• Problem to work on
Extract the full listing verbatim and drop any pictures from your copy.

--------------------

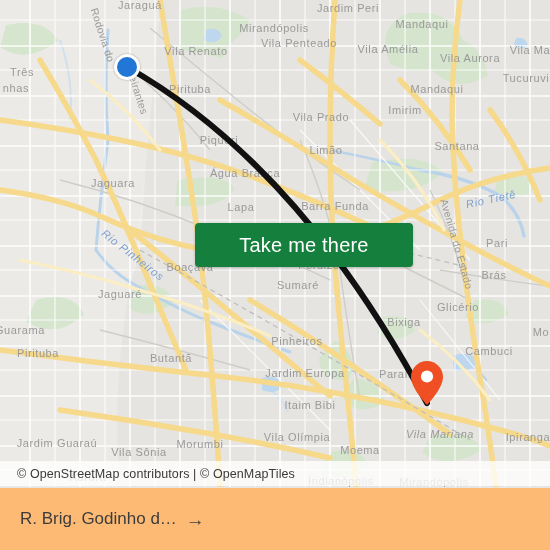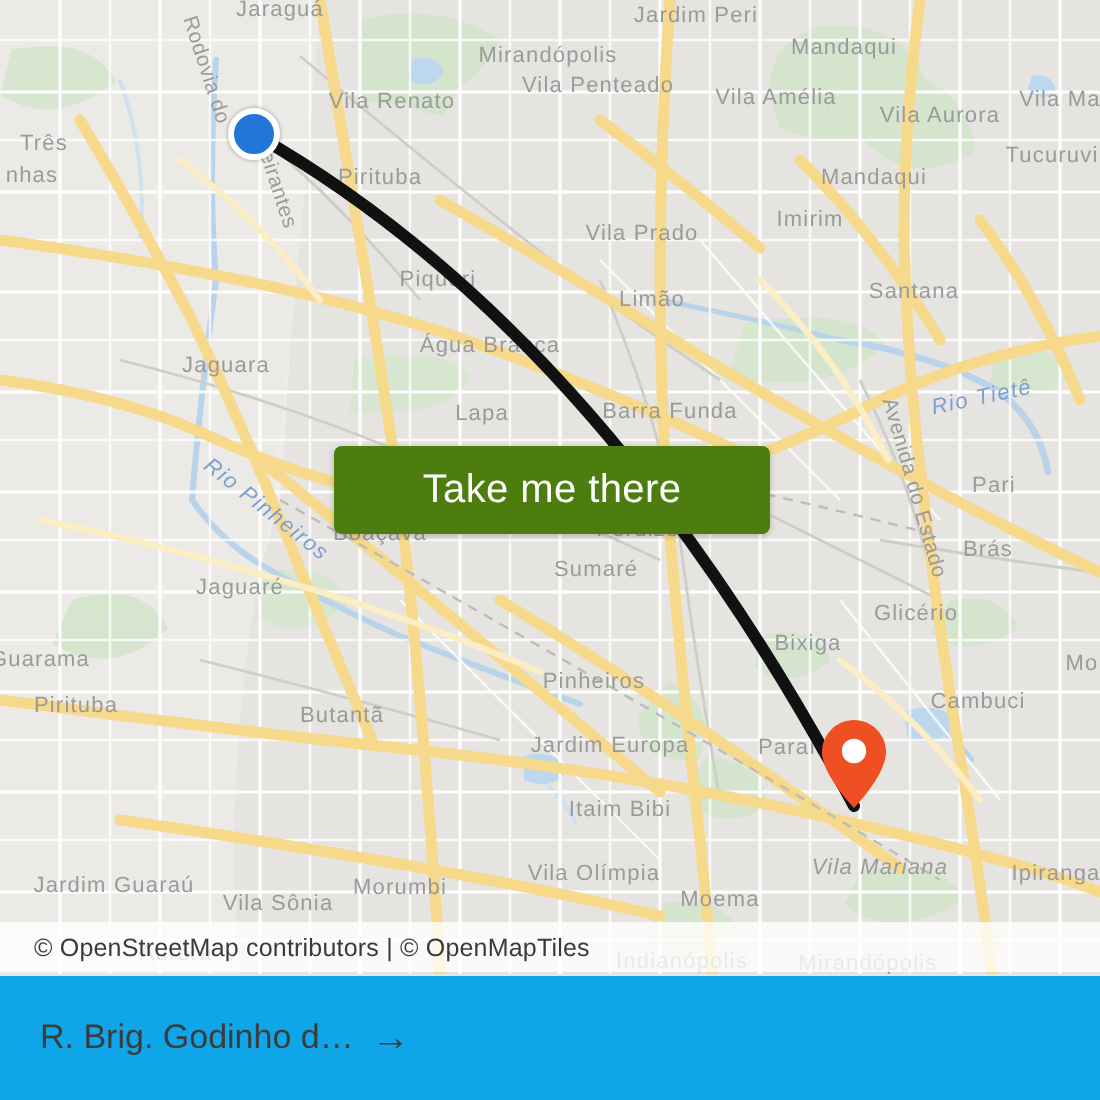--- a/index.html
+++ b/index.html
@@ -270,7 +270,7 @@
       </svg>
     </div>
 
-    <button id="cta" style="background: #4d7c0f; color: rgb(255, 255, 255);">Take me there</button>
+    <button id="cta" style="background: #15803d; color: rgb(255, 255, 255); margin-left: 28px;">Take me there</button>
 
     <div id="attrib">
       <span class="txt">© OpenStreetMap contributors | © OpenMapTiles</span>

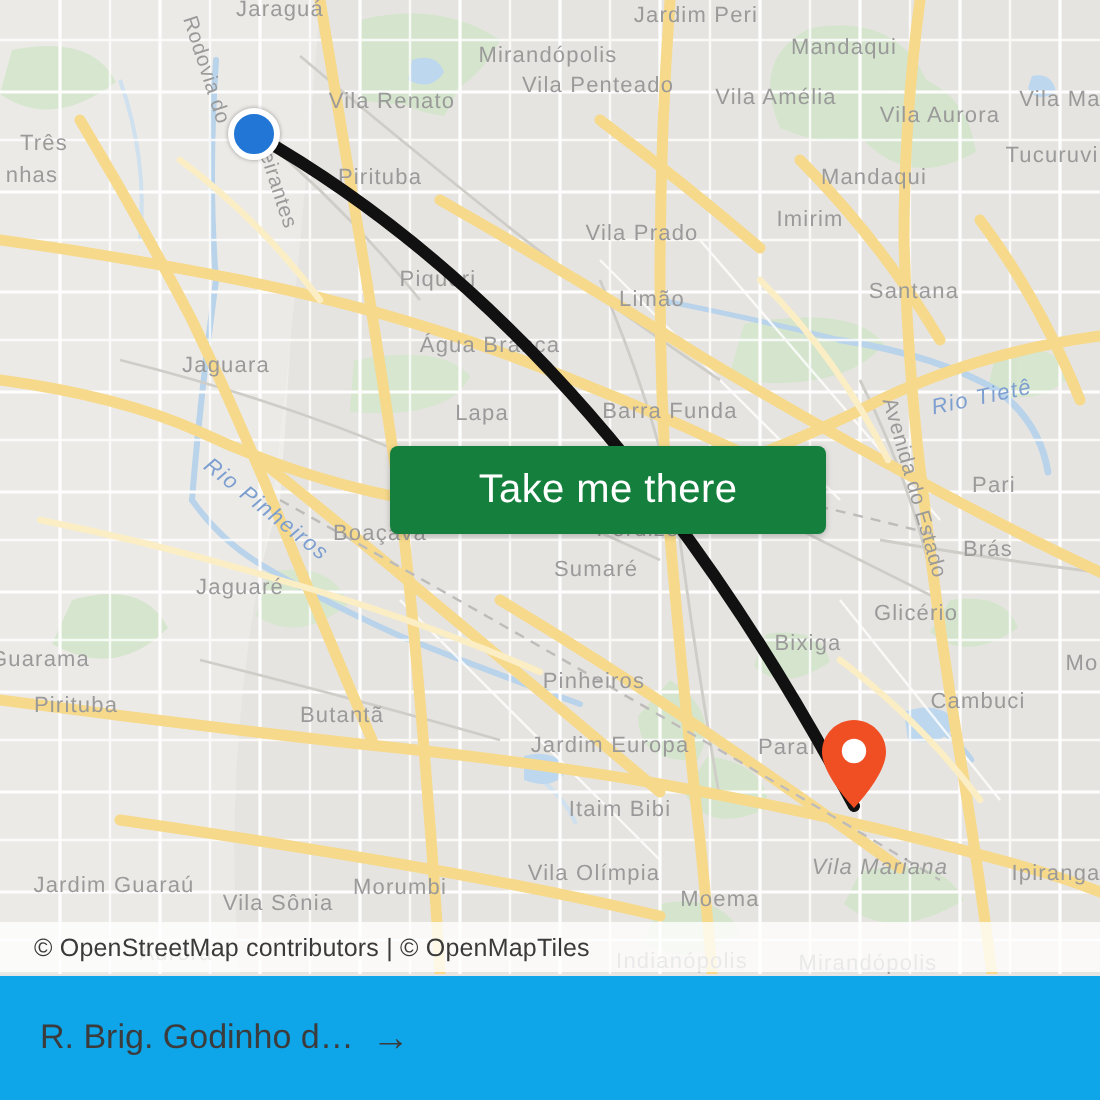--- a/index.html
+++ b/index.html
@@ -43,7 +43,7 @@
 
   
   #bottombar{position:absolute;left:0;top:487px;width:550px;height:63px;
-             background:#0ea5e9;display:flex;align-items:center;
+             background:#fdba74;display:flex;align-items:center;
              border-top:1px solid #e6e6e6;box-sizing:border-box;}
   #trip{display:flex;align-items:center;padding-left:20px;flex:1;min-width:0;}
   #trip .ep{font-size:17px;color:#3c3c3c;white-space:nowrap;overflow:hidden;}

--------------------

• Worked solution
--- a/index.html
+++ b/index.html
@@ -270,7 +270,7 @@
       </svg>
     </div>
 
-    <button id="cta" style="background: #4d7c0f; color: rgb(255, 255, 255);">Take me there</button>
+    <button id="cta" style="background: #15803d; color: rgb(255, 255, 255); margin-left: 28px;">Take me there</button>
 
     <div id="attrib">
       <span class="txt">© OpenStreetMap contributors | © OpenMapTiles</span>

--- a/index.html
+++ b/index.html
@@ -43,7 +43,7 @@
 
   
   #bottombar{position:absolute;left:0;top:487px;width:550px;height:63px;
-             background:#0ea5e9;display:flex;align-items:center;
+             background:#fdba74;display:flex;align-items:center;
              border-top:1px solid #e6e6e6;box-sizing:border-box;}
   #trip{display:flex;align-items:center;padding-left:20px;flex:1;min-width:0;}
   #trip .ep{font-size:17px;color:#3c3c3c;white-space:nowrap;overflow:hidden;}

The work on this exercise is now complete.